Monday, September 12, 2011

A Review's Dilemma

In an editorial published in Nature a few weeks back, Nai-Xing Wang of the Chinese Academy of Sciences argues against the Chinese obsession with publishing their research in journals with high impact factors. In a nutshell, the impact factor of the journal is used by the Chinese government to rate the quality of the research. Wang discusses this at length and makes many good arguments which I will not discuss here (read the editorial, it's worth the time).

I've been aware of this situation for some time, but it has always made me feel uncomfortable for an additional reason - I'm a reviewer for a number of journals published by the Royal Society of Chemistry and am increasingly reviewing more and more papers by Chinese authors. Certainly if the research is of poor quality and should not be published without rework/more data/..., I have no problem in stating so and recommending rejection. But many of the papers are more or less acceptable, but maybe should be published elsewhere, in a journal with a lower impact factor. How do I decide that, or even more importantly, should I be deciding that? A large part of me thinks that my job as a reviewer is to pore over the research and decide if it should be published, but that the publisher and their editors should be the ones deciding if it is appropriate for their journal. The editors all have technical backgrounds so the decision should not be that hard to make.
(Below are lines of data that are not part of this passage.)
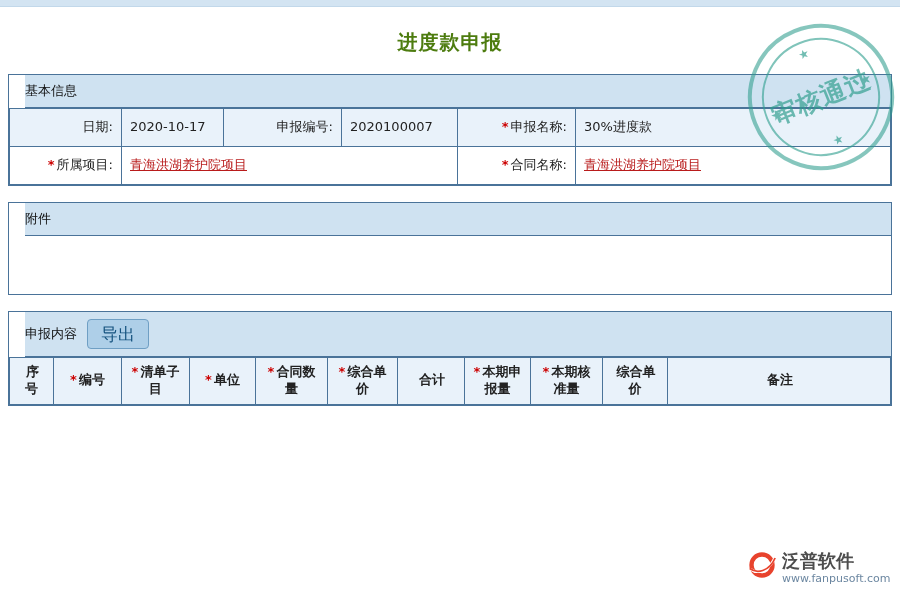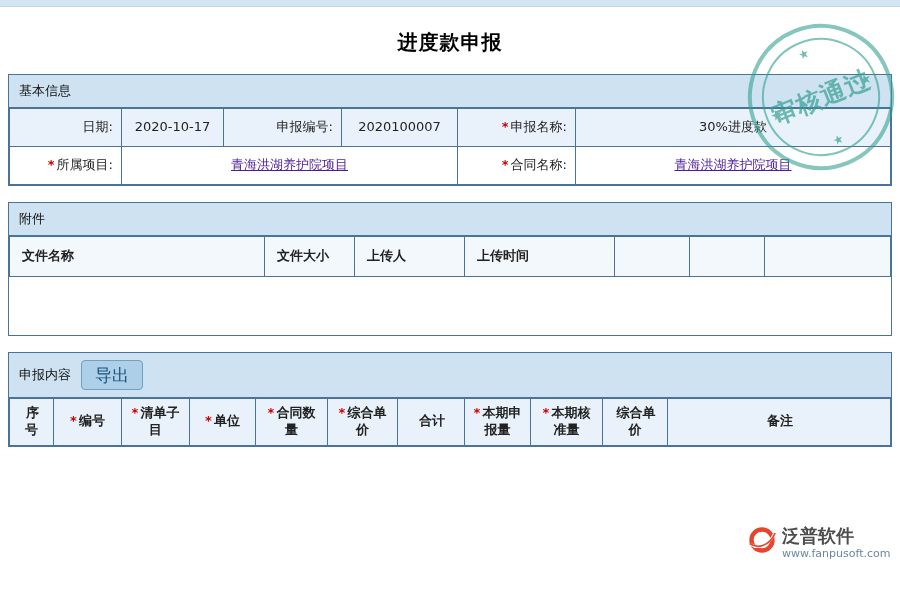--- a/index.html
+++ b/index.html
@@ -13,7 +13,7 @@
   .top-strip { height:7px; background:#d3e4f2; border-bottom:1px solid #c2d8ea; }
   h1.page-title {
     margin:22px 0 18px; text-align:center;
-    font-size:20px; font-weight:bold; color:#000000; letter-spacing:1px;
+    font-size:20px; font-weight:bold; color:#4d7c0f; letter-spacing:1px;
   }
   .section {
     margin:0 8px 16px; border:1px solid #4a7399; background:#fff;

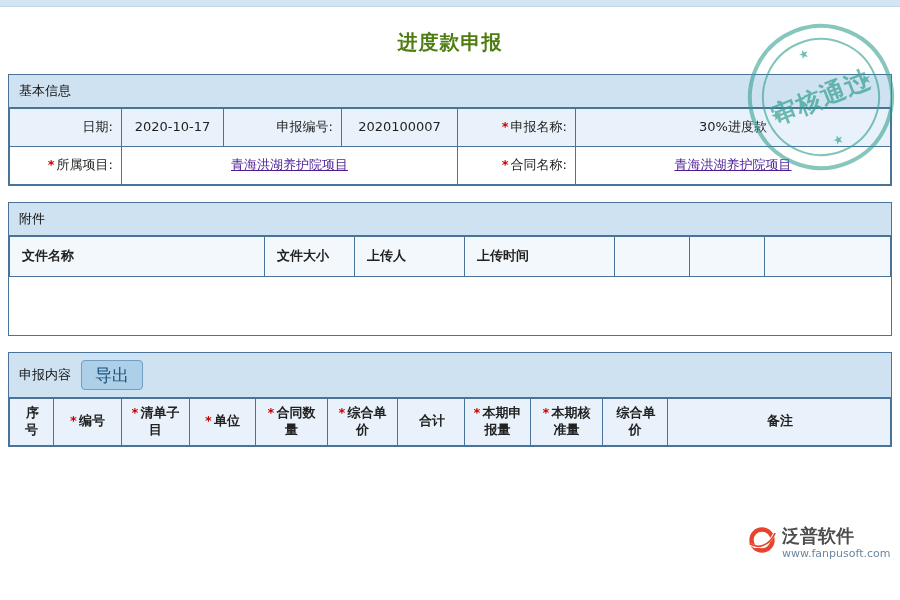--- a/index.html
+++ b/index.html
@@ -20,8 +20,8 @@
   }
   .section-header {
     background:#cfe2f1; border-bottom:1px solid #4a7399;
-    padding:7px 10px; font-size:13px; color:#111;
-    display:flex; align-items:center; gap:10px;
+    padding:7px 0; font-size:13px; color:#111;
+    display:flex; align-items:center; gap:10px;margin-left:16px;
   }
   table { width:100%; border-collapse:collapse; table-layout:fixed; }
   td {

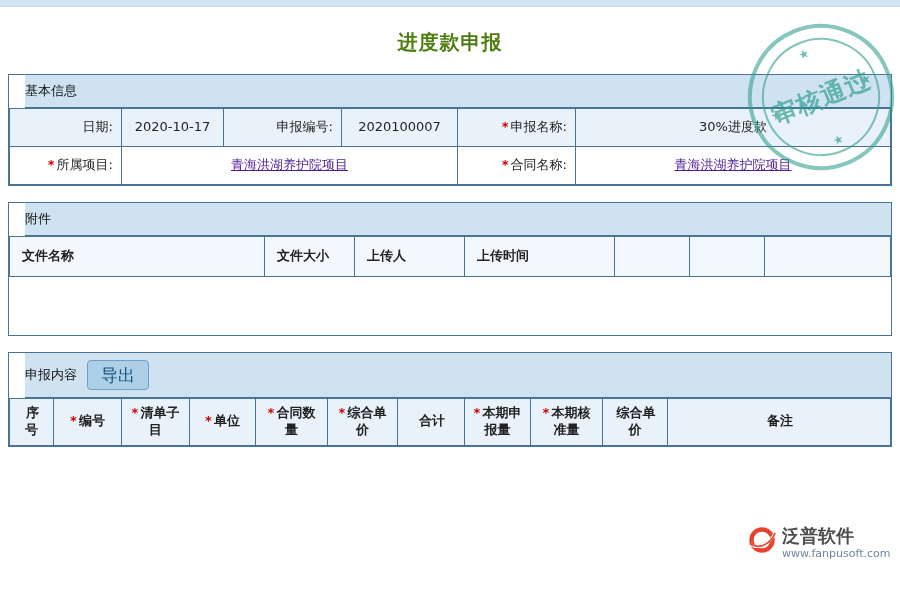--- a/index.html
+++ b/index.html
@@ -26,7 +26,7 @@
   table { width:100%; border-collapse:collapse; table-layout:fixed; }
   td {
     border:1px solid #4a7399; font-size:13px; padding:10px 8px;
-    vertical-align:middle; line-height:1.3; overflow:hidden;text-align:center;
+    vertical-align:middle; line-height:1.3; overflow:hidden;
   }
   
   #basic-table tr:nth-child(odd) td { background:#e9f2fa; }

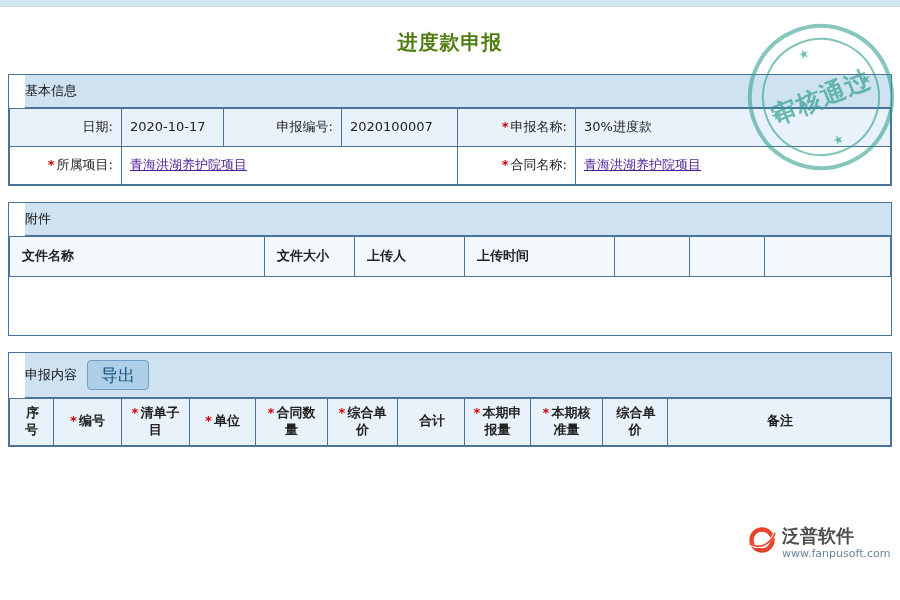--- a/index.html
+++ b/index.html
@@ -33,7 +33,7 @@
   #basic-table tr:nth-child(even) td { background:#ffffff; }
   td.lbl { text-align:right; white-space:nowrap; color:#222;margin-left:22px; }
   .req { color:#cc0000; font-weight:bold; margin-right:2px; }
-  a.link { color:#4c1d95; text-decoration:underline; cursor:pointer; }
+  a.link { color:#b91c1c; text-decoration:underline; cursor:pointer; }
   
   #attach-table td {
     background:#f3f8fc; font-weight:bold; text-align:left;

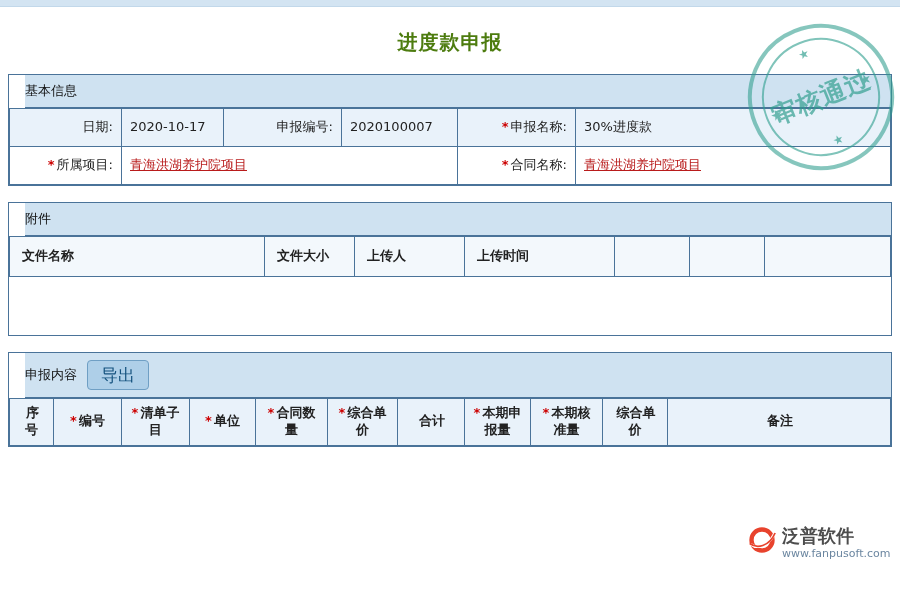--- a/index.html
+++ b/index.html
@@ -130,28 +130,6 @@
   <div class="section-header">
     <span>附件</span>
   </div>
-  <table id="attach-table">
-    <colgroup>
-      <col style="width:255px">
-        <col style="width:90px">
-        <col style="width:110px">
-        <col style="width:150px">
-      <col style="width:75px">
-        <col style="width:75px">
-        <col>
-    </colgroup>
-    <tbody>
-        <tr>
-      <td>文件名称</td>
-      <td>文件大小</td>
-      <td>上传人</td>
-      <td>上传时间</td>
-      <td></td>
-      <td></td>
-      <td></td>
-    </tr>
-  </tbody>
-    </table>
   <div class="attach-body"></div>
 </div>
 

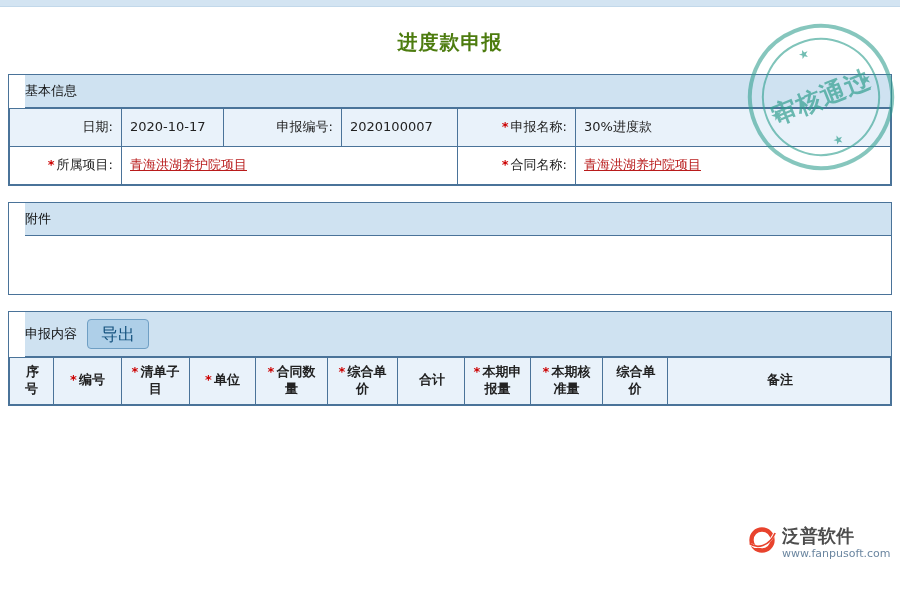--- a/index.html
+++ b/index.html
@@ -69,7 +69,7 @@
   .stamp-star.s-right { right:15px; top:50%; transform:translateY(-50%); font-size:14px; }
   
   .fanpu-logo {
-    position:absolute; left:748px; top:526px; z-index:40;
+    position:absolute; left:748px; top:551px; z-index:40;
     display:flex; align-items:flex-start; gap:6px; background:transparent;
   }
   .fanpu-name { font-size:18px; font-weight:bold; color:#4d4d4d; line-height:1.1; }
It could be argued that the reviewers are likely the readers of that same journal and could provide valuable input as to what they want to read in it. I find that argument weak. There are very few journals that I have subscriptions to - I spend most of my time scanning tables of contents from a large number of journals and seldom concern myself with the specific journal that a research article is published in. I will value an article from "Polymer" as much as one from "Soft Chemistry" or "Journal of Applied Polymer Science" or "Macromolecules" - the idea that there is a particularly brand or brand quality is lost to me [1], so I don't feel that I should be in the position of making this judgment for a journal, and now knowing that this decision could have a big impact on the career of the researchers does not help at all.

I'm sure China will eventually change it's ways (seriously, deciding a research article is more valuable because it is published in a journal where the mean impact of previously published articles was high is akin to valuing a single company's stock based on how well the Dow Jones did over the last 2 years!), but that doesn't make my job any easier in the present.

[1] Now if the article is published in the "Major Asia Minor Journal of Polymers, [2] I might not be quite as interested, or at least I would be initially more skeptical of the data, results and conclusions.

[2] I've have nothing against researchers from Asia Minor or it's present day descendants - the name Asia Minor has always hit me as funny ever since I was a child.

4 comments:

Anonymous said...

Editors should be the ones making the decisions, not the referees. At Nature Chemistry we basically ask refs what they think of the work - the good points and the bad points. Is it technically sound? Is literature cited appropriately and so on. Sure, referees can inform us of prior art, but ultimately, the editors decide if the manuscript under consideration is enough of a step forward for our journal. We wrote an editorial on it back in Jan 2010. See: http://www.nature.com/nchem/journal/v2/n1/full/nchem.488.html (free nature.com registration required to read it).

John said...

Stu,

Thanks for the input. The editorial was great to read, especially seeing the feedback to the reviewers.

I don't mind separating chaff from wheat, (or telling someone to keep grinding) but I don't think that I am best qualified at telling wheat from rye from maize (figuratively of course).

Although by the way, I couldn't get the link you provided to work. I think this one might work.

Anonymous said...

John - thanks, and thanks for posting a link that works, sorry about that!